:: Assignment ::
Below are the entries. Transcribe exactly the lines from the one with "SEE YOU WHEN I GET BACK Classic" through the one with "total: 1212.35 -> 1126.59", ends included, and leave out all others.

:: Exercise data ::
------------------------------

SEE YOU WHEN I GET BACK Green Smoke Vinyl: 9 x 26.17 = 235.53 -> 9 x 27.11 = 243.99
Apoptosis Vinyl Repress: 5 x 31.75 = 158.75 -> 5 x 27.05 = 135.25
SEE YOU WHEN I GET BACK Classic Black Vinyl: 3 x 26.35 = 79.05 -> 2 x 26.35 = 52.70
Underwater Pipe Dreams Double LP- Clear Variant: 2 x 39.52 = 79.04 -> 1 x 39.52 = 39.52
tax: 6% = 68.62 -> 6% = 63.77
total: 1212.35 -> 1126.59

------------------------------

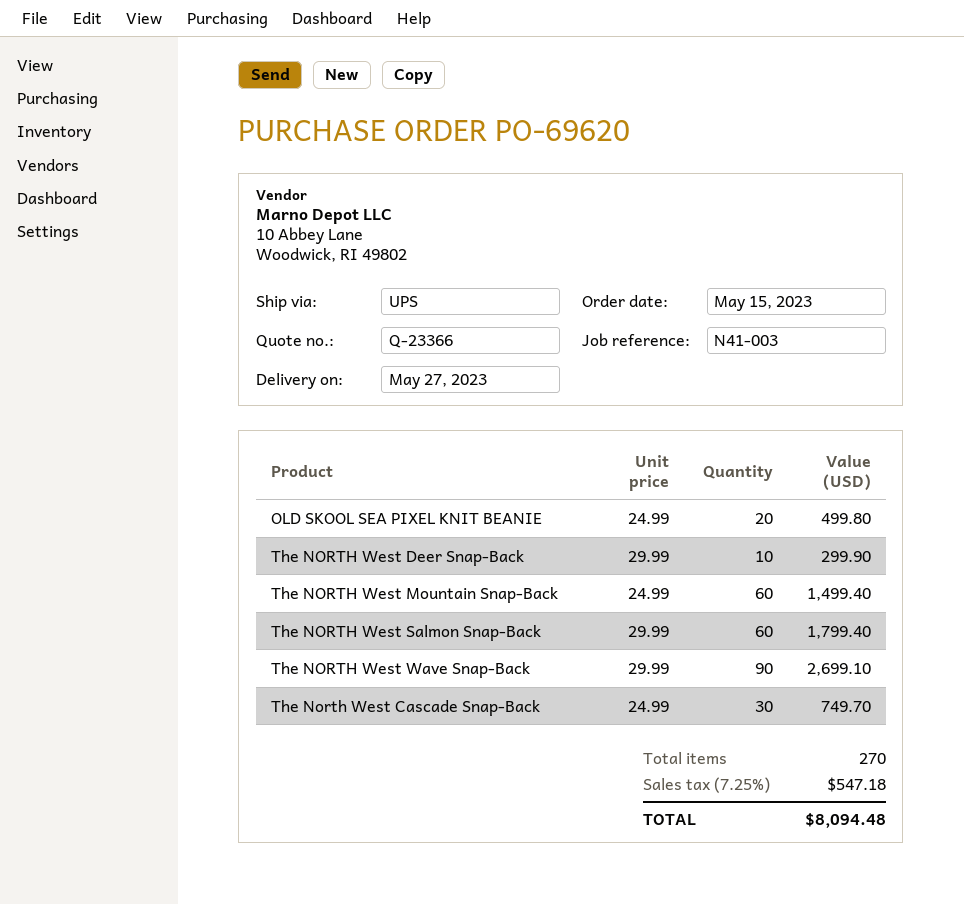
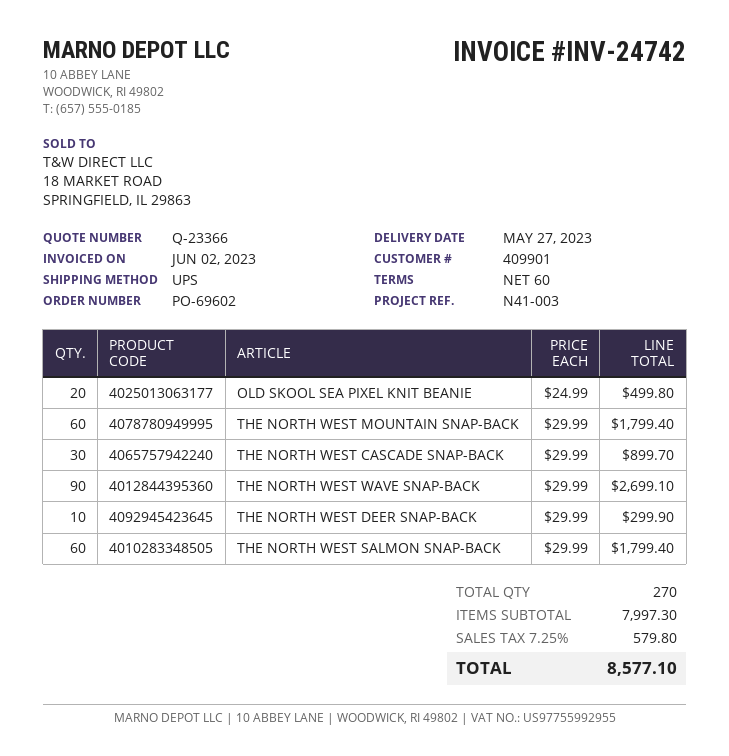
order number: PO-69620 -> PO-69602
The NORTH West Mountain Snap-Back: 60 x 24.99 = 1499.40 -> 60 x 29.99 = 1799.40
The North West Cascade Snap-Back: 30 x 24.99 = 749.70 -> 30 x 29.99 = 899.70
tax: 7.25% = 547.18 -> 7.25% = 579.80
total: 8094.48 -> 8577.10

------------------------------

:: Answer ::
SEE YOU WHEN I GET BACK Classic Black Vinyl: 3 x 26.35 = 79.05 -> 2 x 26.35 = 52.70
Underwater Pipe Dreams Double LP- Clear Variant: 2 x 39.52 = 79.04 -> 1 x 39.52 = 39.52
tax: 6% = 68.62 -> 6% = 63.77
total: 1212.35 -> 1126.59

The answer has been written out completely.